Le virus de l’hépatite E (VHE) est la première cause d’hépatite virale dans le monde et, selon certaines estimations, le tiers de la population mondiale aurait été infectée par ce virus. La majorité des cas survient dans les pays en voie de développement, où le virus se transmet à l’homme par la consommation d’aliments contaminés insuffisamment cuits. Mais on assiste aussi à l’émergence de cas dans de nombreux pays industriels. Cette infection peut être associée à une mortalité élevée chez les personnes âgées, les femmes enceintes et les personnes souffrant d’une pathologie hépatique sous-jacente. Elle peut aussi évoluer sur un mode chronique, notamment chez les personnes immunodéprimées.
L’infection chronique peut quant à elle évoluer vers une cirrhose et, dans le cas d’une greffe hépatique, elle peut conduire à la perte du greffon. La prévalence de l’infection chez les patients greffés est estimée entre 0,4 % (dans les zones de faible endémie) et 1,9 % dans les zones où l’endémie est plus élevée. Aujourd’hui, le diagnostic de l’infection par le VHE est basé sur la détection de l’ARN viral dans le sang, les selles ou les biopsies du foie ainsi que sur la présence d’IgM et d’IgG spécifiques. Chez certaines personnes infectées, les données sérologiques ne sont pas toujours pertinentes du fait notamment de faux négatifs.
C’est aussi et surtout une infection sans thérapeutique efficace démontrée (à l’exception, chez des personnes greffées, de quelques cas associant traitement immunosuppresseur et interféron α) ; d’où l’importance que l’on peut accorder (en dépit de son caractère préliminaire) à la publication que vient de faire un groupe de cliniciens français dans Annals of Internal Medicine.1 Vincent Mallet, Philippe Sogni, Stanislas Pol et leurs équipes de l’Institut Cochin et du groupe hospitalier Cochin Saint-Vincent de Paul (Paris) rapportent l’efficacité d’un traitement antiviral simple chez deux personnes souffrant d’une infection chronique par le VHE. Des essais cliniques devraient être réalisés rapidement afin de valider et d’étendre ce traitement.
Les cliniciens français ont proposé à deux patients immunodéprimés souffrant d’une infection chronique par le VHE un traitement à base de ribavirine. On sait que cet antiviral connu de longue date est un analogue de la guanosine doté d’une activité à large spectre contre les virus à ARN et l’ADN ; il est actuellement utilisé dans le traitement de certaines infections virales respiratoires chez l’enfant et certaines fièvres hémorragiques. Il est également utilisé dans le traitement de l’infection par le virus de l’hépatite C. Le premier patient était un homme diabétique, âgé de 40 ans qui, après deux ans d’hémodialyse, avait bénéficié d’une greffe de rein en novembre 1998. Le second était une femme âgée de 57 ans présentant une lymphopénie et ayant un lourd passé médical (insuffisance respiratoire chronique, infection chronique cutanée et génitale compliquées par un papillomavirus humain, maladie de Bowen, cancer spinocellulaire, cancer primaire du sein).
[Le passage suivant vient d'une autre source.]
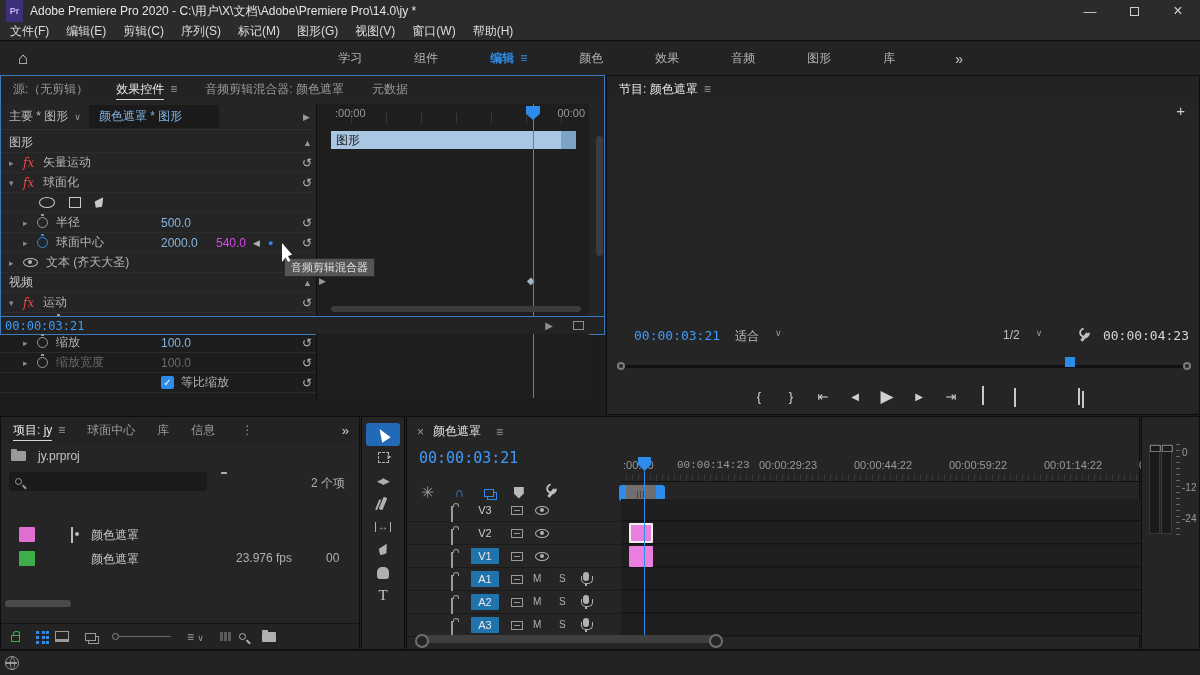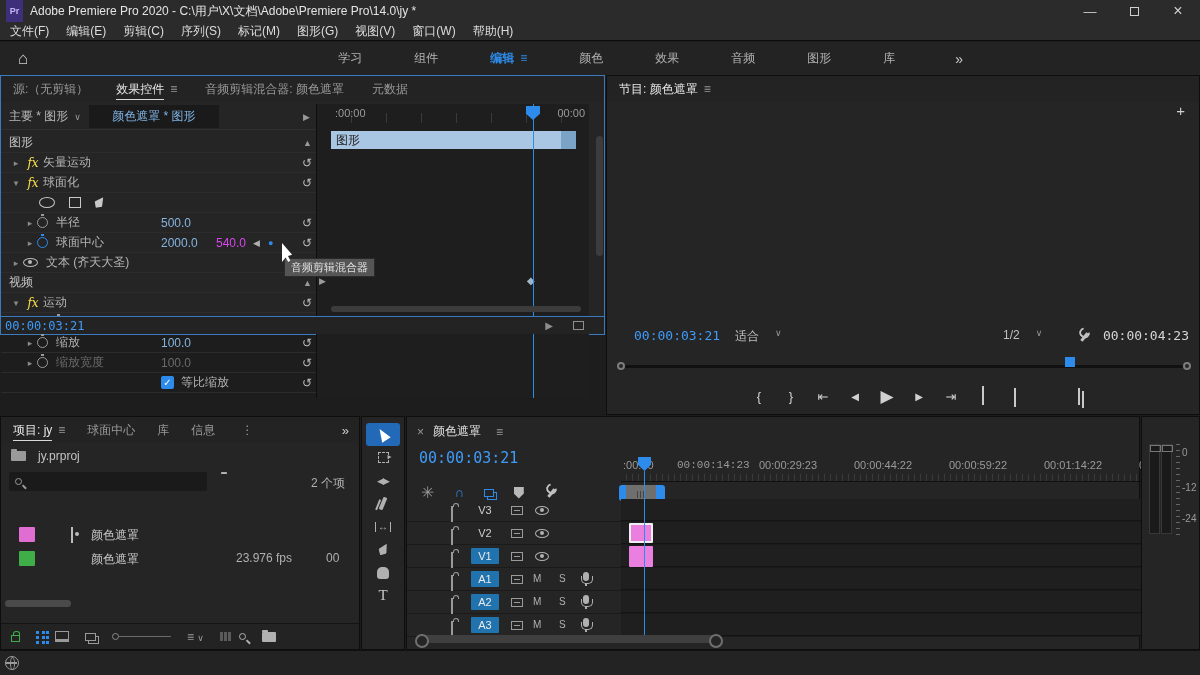--- a/index.html
+++ b/index.html
@@ -25,28 +25,28 @@
 
   
   .panel { position:absolute; background:#252525; border:1px solid #0e0e0e; }
   .ptabs { height:26px; display:flex; align-items:center; padding-left:12px; gap:0; background:#232323; }
   .ptab { color:#999; margin-right:28px; white-space:nowrap; }
   .ptab.active { color:#e6e6e6; }
   .ptab.active .ul { border-bottom:1px solid #d8d8d8; padding-bottom:3px; }
   .pmenu { color:#999; margin-left:6px; }
 
   
-  .p-effects { left:0; top:75px; width:605px; height:260px; border:1px solid #3a7bbf;text-align:center; }
+  .p-effects { left:0; top:75px; width:605px; height:260px; border:1px solid #3a7bbf; }
   .ec-selector { position:absolute; left:0; top:28px; width:315px; height:26px; display:flex; align-items:center; padding-left:8px; border-bottom:1px solid #2f2f2f; }
   .ec-clipbox { background:#1a1a1a; color:#7fb3e4; padding:3px 10px; margin-left:8px; min-width:130px; }
   .ec-selright { position:absolute; right:6px; color:#999; font-size:9px; }
   .ec-rows { position:absolute; left:0; top:57px; width:315px; }
   .ec-row { position:relative; height:20px; display:flex; align-items:center; padding-left:8px; border-bottom:1px solid #2c2c2c; color:#b4b4b4; }
   .ec-row .exp { width:14px; color:#8a8a8a; font-size:9px; }
-  .fxicon { width:20px; font-style:italic; font-family:"DejaVu Serif",serif; color:#fde047; }
+  .fxicon { width:20px; font-style:italic; font-family:"DejaVu Serif",serif; color:#ef4444; }
   .hdr { color:#c4c4c4; }
   .collapse-up { position:absolute; right:4px; color:#9a9a9a; font-size:9px; }
   .v1 { position:absolute; left:160px; color:#86b4e0; }
   .v2 { position:absolute; left:215px; color:#d946ef; }
   .kfnav { position:absolute; left:252px; display:flex; gap:8px; align-items:center; }
   .kfnav .arr { color:#b0b0b0; font-size:9px; }
   .kfdot { color:#2d8ceb; font-size:9px; }
   .reset { position:absolute; left:301px; color:#b9b9b9; font-size:12px; }
   .dim, .dim .v1 { color:#6a6a6a !important; }
   .shape-ic { display:inline-block; margin-right:14px; }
La ribavirine a été administrée quotidiennement par voie orale à raison de 12 mg/kg de poids corporel et ce pendant douze semaines. Après deux semaines de traitement chez les deux patients, la fonction hépatique est redevenue normale. Après quatre semaines de traitement, le virus est devenu indétectable dans l’organisme. Enfin, respectivement six et trois mois après l’arrêt du traitement, la fonction hépatique restait normale et le VHE indécelable. Les effets secondaires ont été considérés comme bénins.
Pour les auteurs de ce travail, le rétablissement spectaculaire des deux patients montre a priori le potentiel de la ribavirine comme traitement des formes graves d’infection par le virus de l’hépatite E. Pour autant, la démonstration est encore loin d’être apportée. «Il faut toutefois rester prudent, souligne le Dr Vincent Mallet. En raison du manque de recul, on ne peut encore affirmer la guérison totale des patients, mais notre travail est une véritable avancée. Des tests cliniques doivent maintenant être menés pour trouver la dose, la formulation et la durée adéquates pour traiter les formes graves d’infection par le VHE.» Auprès de l’Institut national français de la santé et de la recherche médicale, on précise que ces travaux ont fait l’objet d’un dépôt d’une demande de brevet.